Elenco dei deceduti presso l’Ospedale americano di Dachau (fonte Italo Tibeldi – tratto da Giovanni Melodia – membro del Comitato Clandestino Internazionale e del Comitato Italiano alla liberazione di Dachau).

Testimonianza di un compagno di prigionia depositata presso l’Archivio di Stato di Bolzano

Venne inumato in prima sepoltura nel Cimitero comunale di Dachau (Lager Friedhof) alla posizione tombale J / 4 / 1140 per poi essere esumato e traslato nel cimitero militare italiano d’onore di Monaco di Baviera alla posizione tombale: riquadro 4 / fila 8 / tomba 56.
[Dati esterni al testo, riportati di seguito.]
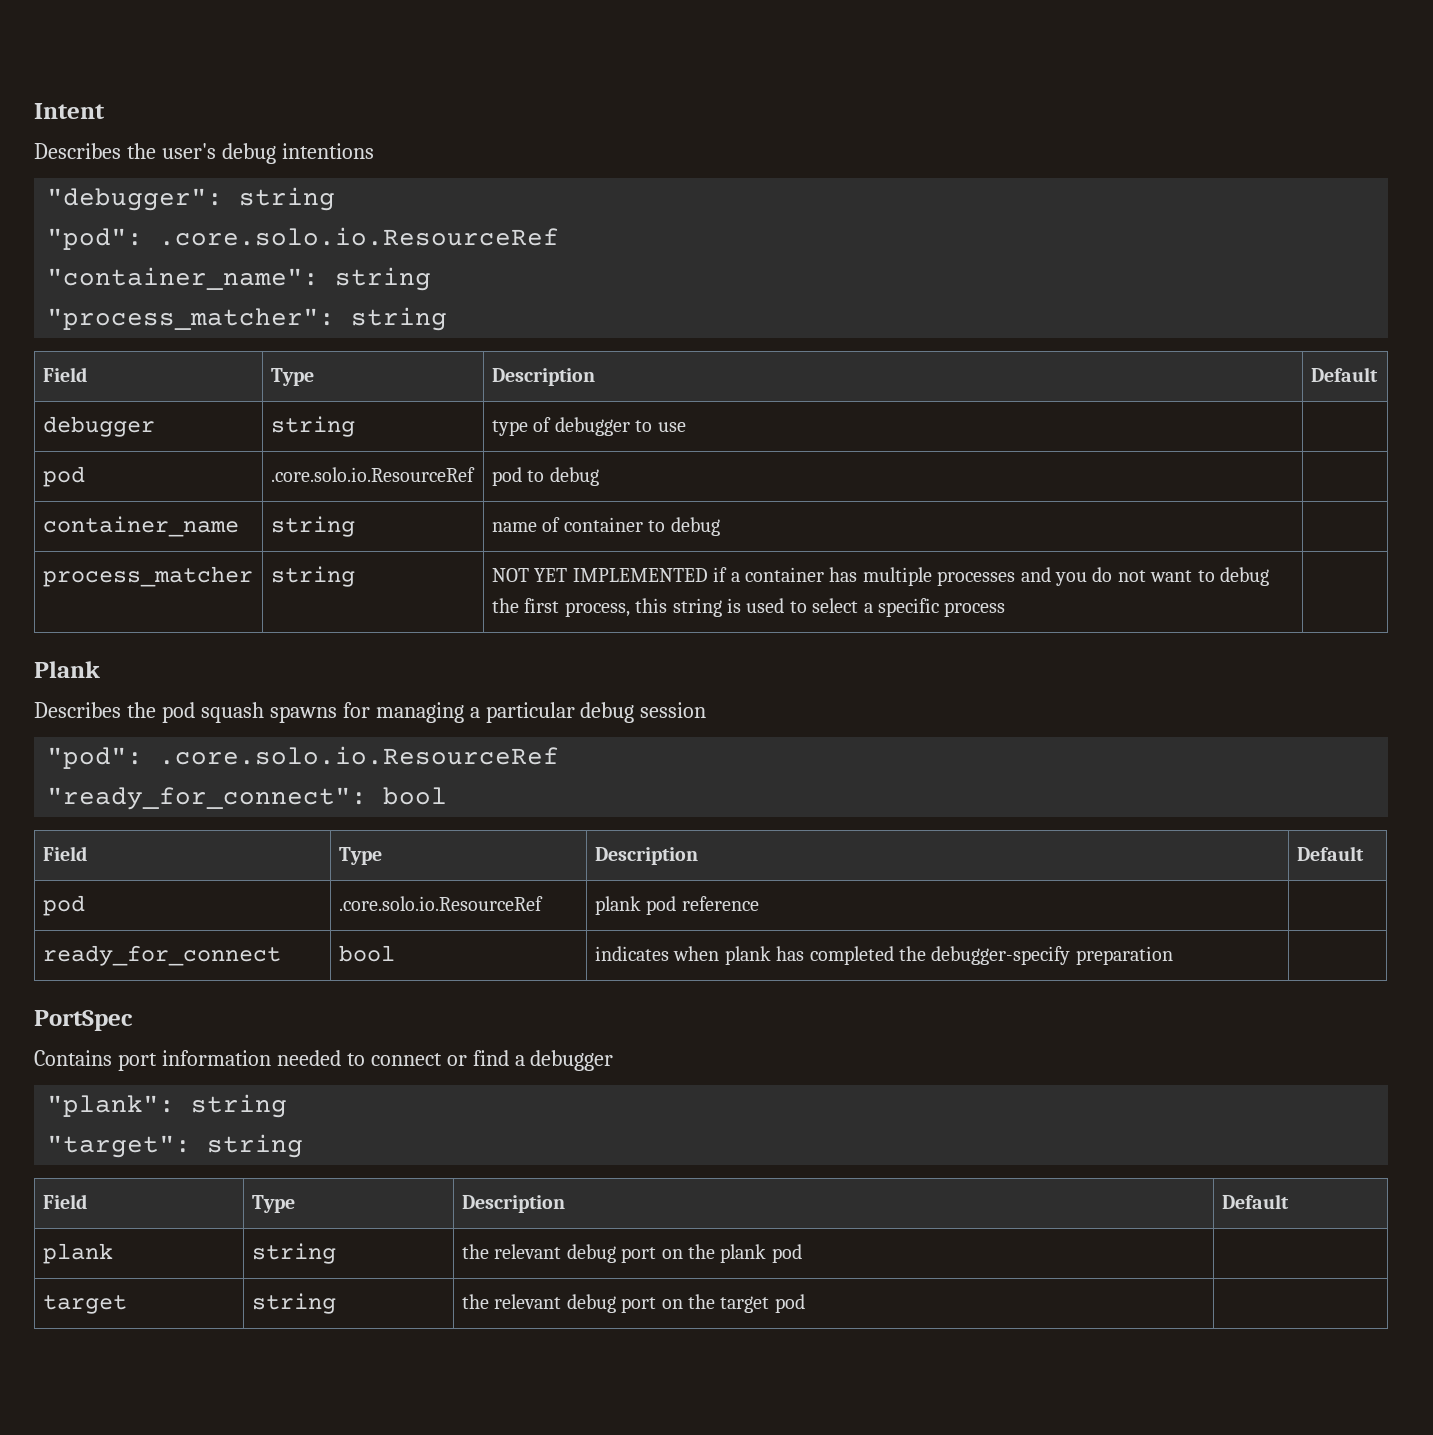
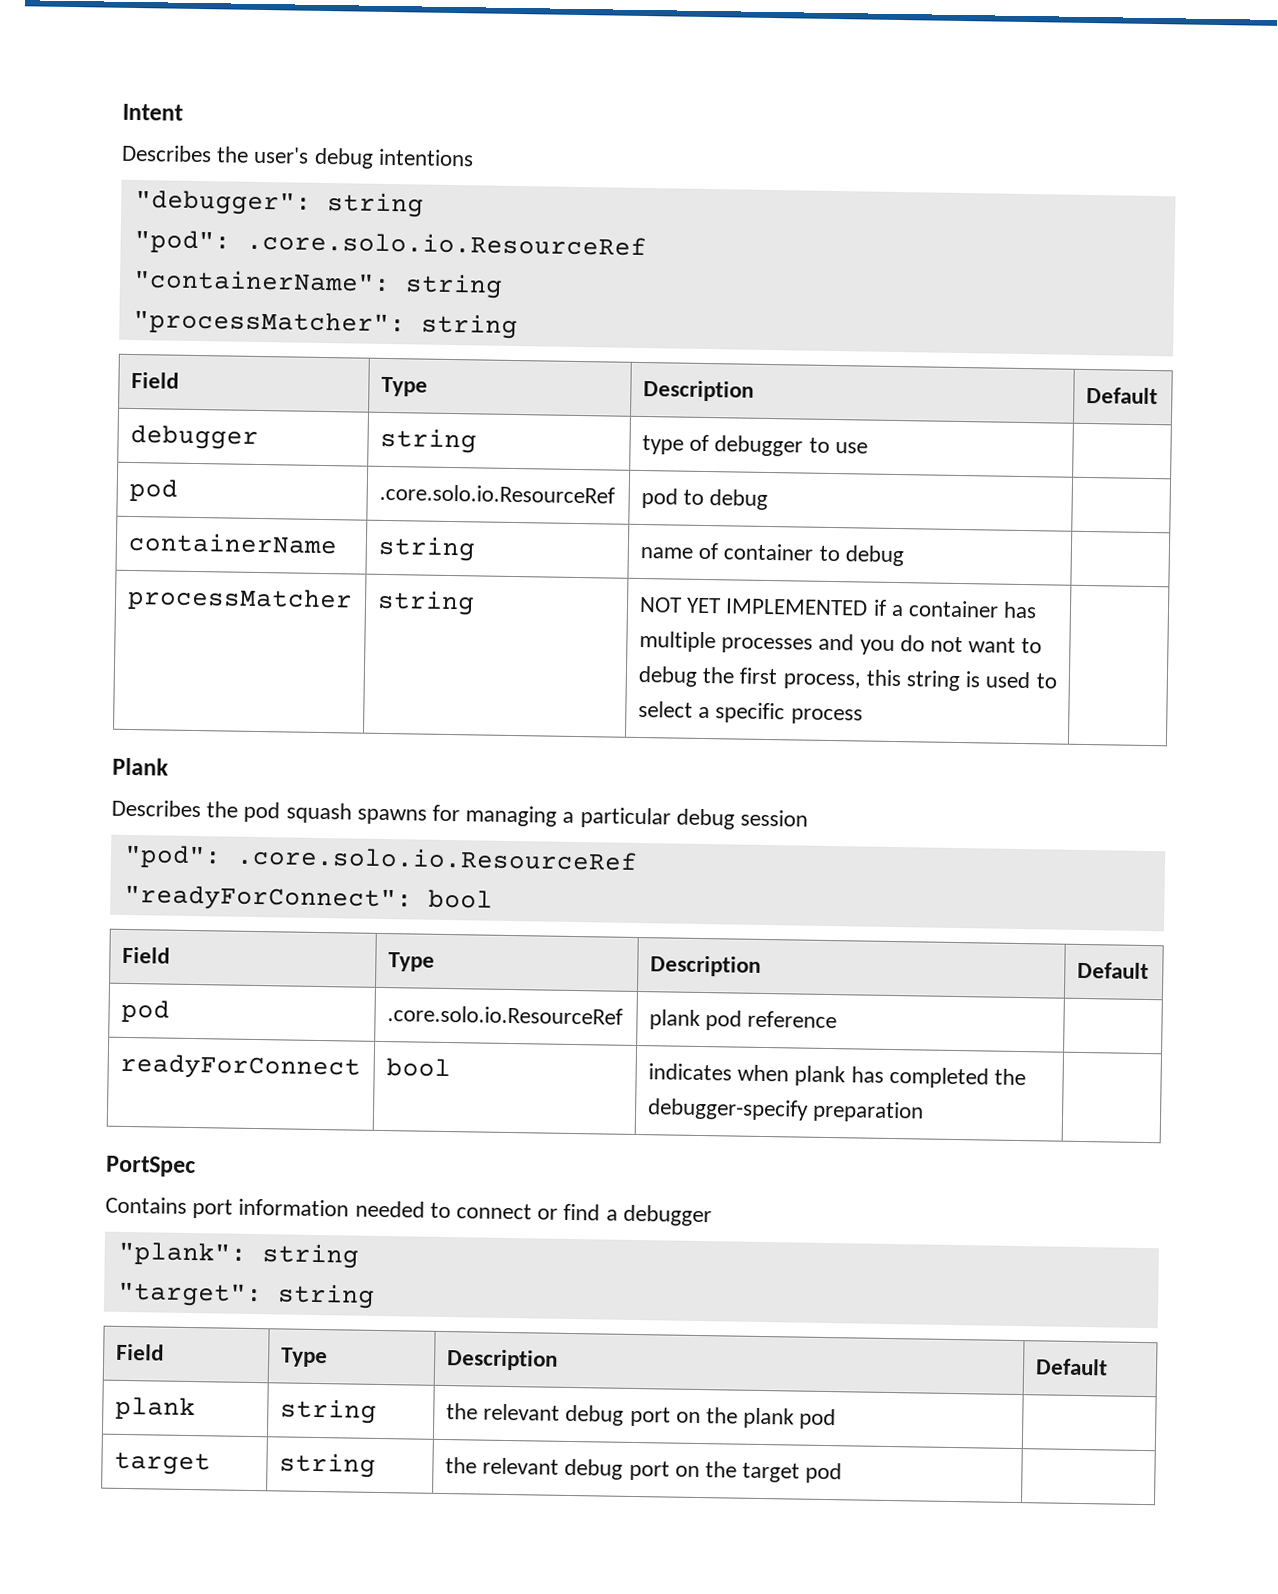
[47,267,432,291] [47,308,336,330] "container_name": string // "process_matcher": -> [132,268,503,299] [132,309,406,337] "containerName": string // "processMatcher":
[42,516,239,537] container_name -> [127,531,338,555] containerName
[42,566,253,587] process_matcher -> [126,586,353,613] processMatcher
[47,787,368,810] "ready_for_connect": -> [123,884,413,913] "readyForConnect":
[42,945,281,966] ready_for_connect -> [119,1053,361,1081] readyForConnect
Grazie all’impegno della figlia Morena, da qualche anno le Spoglie di Italo Casini sono state rimpatriate e riposano nel Cimitero comunale di Pisa.

 

 

 

Francesco Cariello

Francesco Cariello

Francesco Cariello era nato il 6 giugno 1912 a San Giovanni a Piro (Salerno). Caporal Maggiore del 32° Reggimento di Fanteria venne catturato dopo l’8 settembre ’43 sull’Isola di Creta e successivamente internato nello Stalag I A di Stablack (Prussia Orientale) dove gli fu assegnato il numero di matricola 18774 Ia. Fu poi trasferito poi allo Stalag XI B di Fallingbostel. Morì il 22 ottobre 1944 a Braunschweig (Bassa Sassonia) per le ferite riportate a causa del bombardamento aereo britannico (sulla città di Braunschweig furono sganciate 200.000 bombe incendiarie) del 15 ottobre 1944. Venne inumato in prima sepoltura nel vecchio Cimitero cattolico di Braunschweig per poi essere esumato nel dopoguerra e traslato da Onorcaduti nel cimitero militare italiano d’onore di Amburgo alla posizione tombale: riquadro 1 / fila H / tomba 37.